→ **Task item**: Please state the number of lines in the entries below where the word "margin" appears. Include nothing else.

---- Data extract

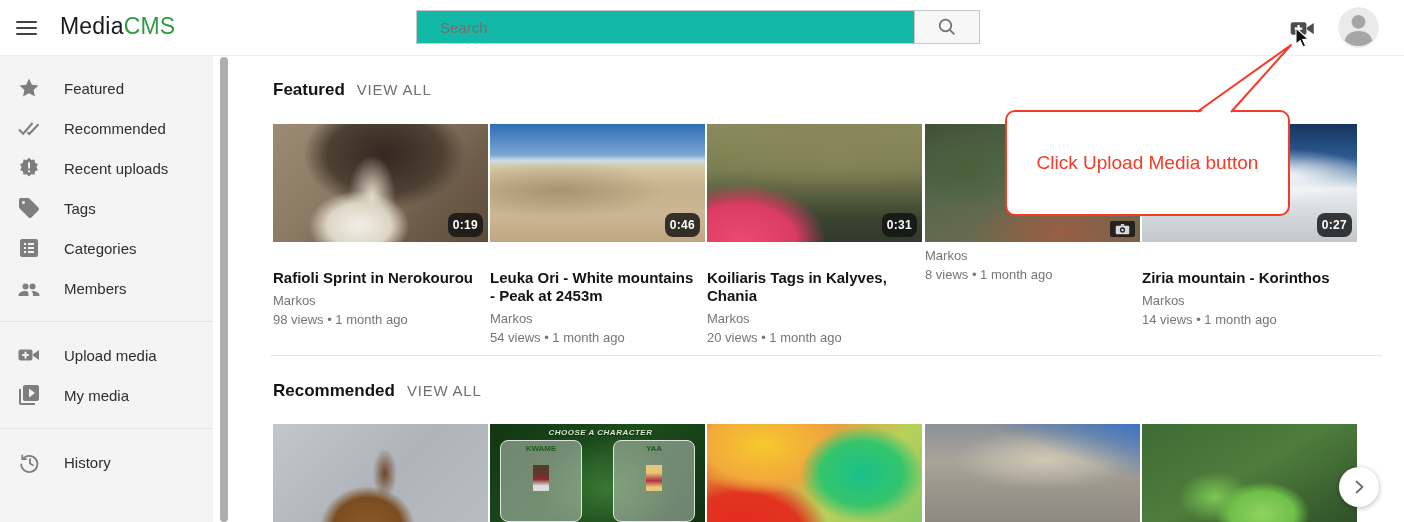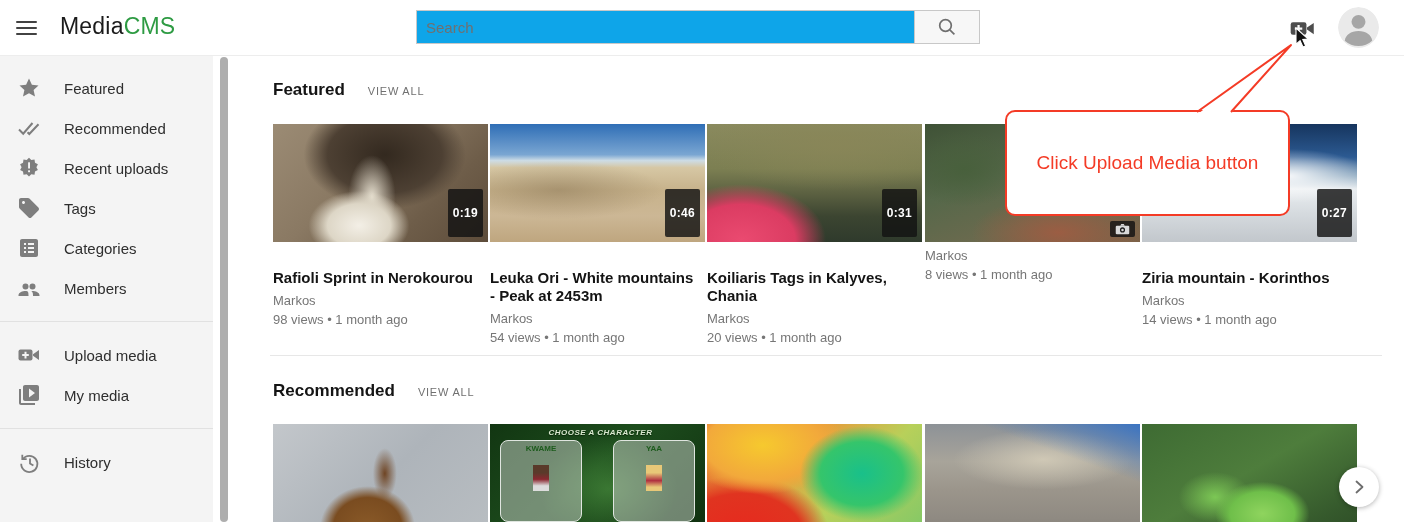--- a/index.html
+++ b/index.html
@@ -19,7 +19,7 @@
   .logo .lm{color:#1b1b1b;font-weight:500}
   .logo .lc{color:var(--brand-green);font-weight:500}
   .searchwrap{position:absolute;left:416px;top:10px;height:34px;display:flex}
-  .searchinput{width:498px;height:34px;border:1px solid #c8c8c8;border-right:none;padding:0 9px;font-size:15px;color:#333;outline:none;background:#0ea5e9}
+  .searchinput{width:498px;height:34px;border:1px solid #c8c8c8;border-right:none;padding:0 23px;font-size:15px;color:#333;outline:none;background:#14b8a6}
   .searchinput::placeholder{color:#707070}
   .searchbtn{width:66px;height:34px;border:1px solid #c8c8c8;background:#f7f7f7;display:flex;align-items:center;justify-content:center;cursor:pointer}
   .upload-top{position:absolute;left:1289px;top:15px;width:27px;height:27px;color:#4d4d4d;cursor:pointer}

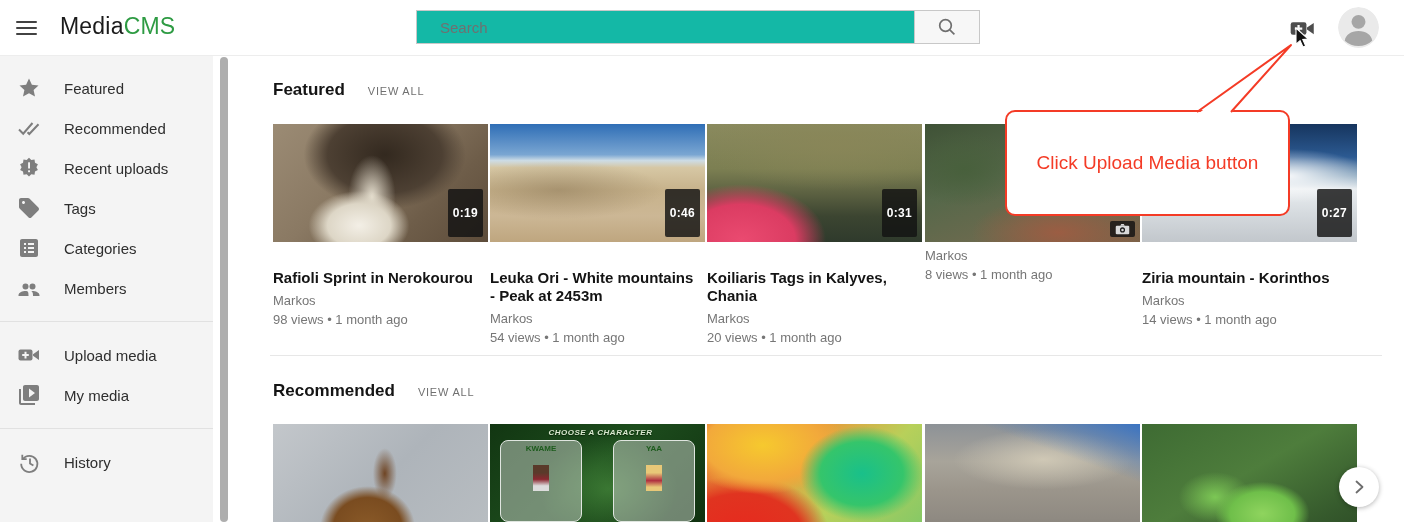--- a/index.html
+++ b/index.html
@@ -38,7 +38,7 @@
   
   .section-head{position:absolute;display:flex;align-items:baseline}
   .section-title{font-size:17px;font-weight:700;color:#141414}
-  .view-all{font-size:11px;font-weight:500;color:#707070;letter-spacing:.8px;margin-left:23px;cursor:pointer}
+  .view-all{font-size:15px;font-weight:500;color:#707070;letter-spacing:.8px;margin-left:12px;cursor:pointer}
   .main-divider{position:absolute;left:270px;top:355px;width:1112px;height:1px;background:#e7e7e7}
 
   .card{position:absolute;width:215px}

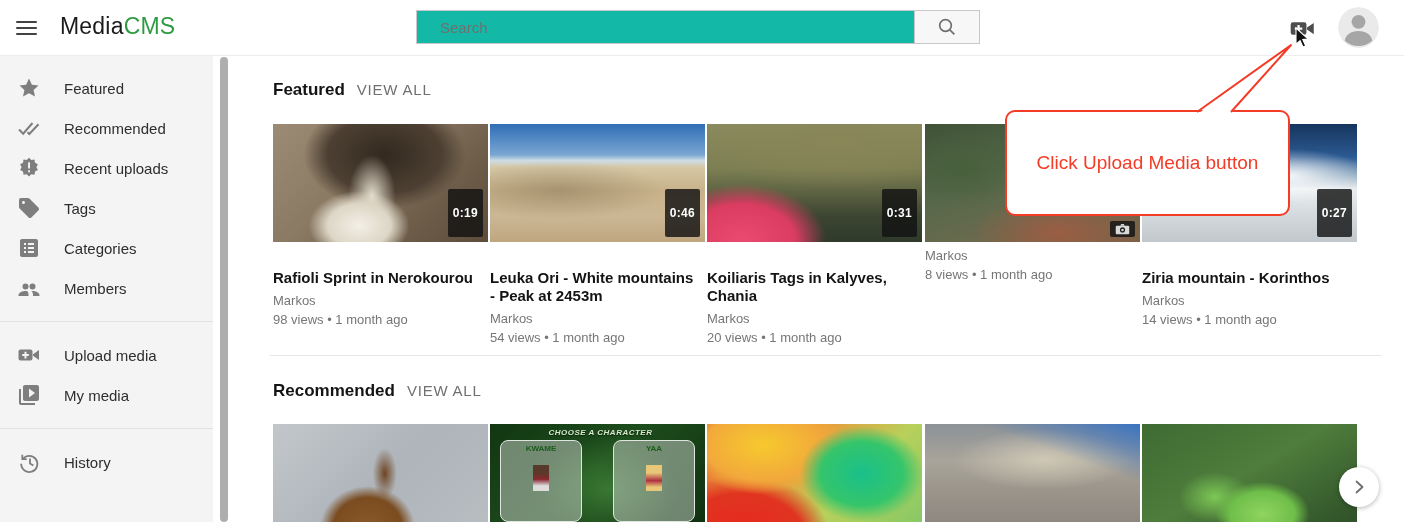--- a/index.html
+++ b/index.html
@@ -43,7 +43,7 @@
 
   .card{position:absolute;width:215px}
   .thumb{position:relative;width:215px;height:118px;background:#888;cursor:pointer;overflow:hidden}
-  .duration{position:absolute;right:5px;bottom:5px;background:rgba(18,18,18,.82);color:#fff;font-size:12px;font-weight:700;padding:17px 5px;border-radius:2px;letter-spacing:.3px}
+  .duration{position:absolute;right:5px;bottom:5px;background:rgba(18,18,18,.82);color:#fff;font-size:12px;font-weight:700;padding:5px 5px;border-radius:8px;letter-spacing:.3px}
   .photo-badge{position:absolute;right:5px;bottom:5px;background:rgba(18,18,18,.82);border-radius:2px;padding:2px 5px;line-height:0}
   .vtitle{margin-top:27px;font-size:15px;line-height:18px;font-weight:700;color:#141414;cursor:pointer;width:212px}
   .vauthor{margin-top:6px;font-size:13px;color:#767676;cursor:pointer}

--------

→ **Expected answer**: 4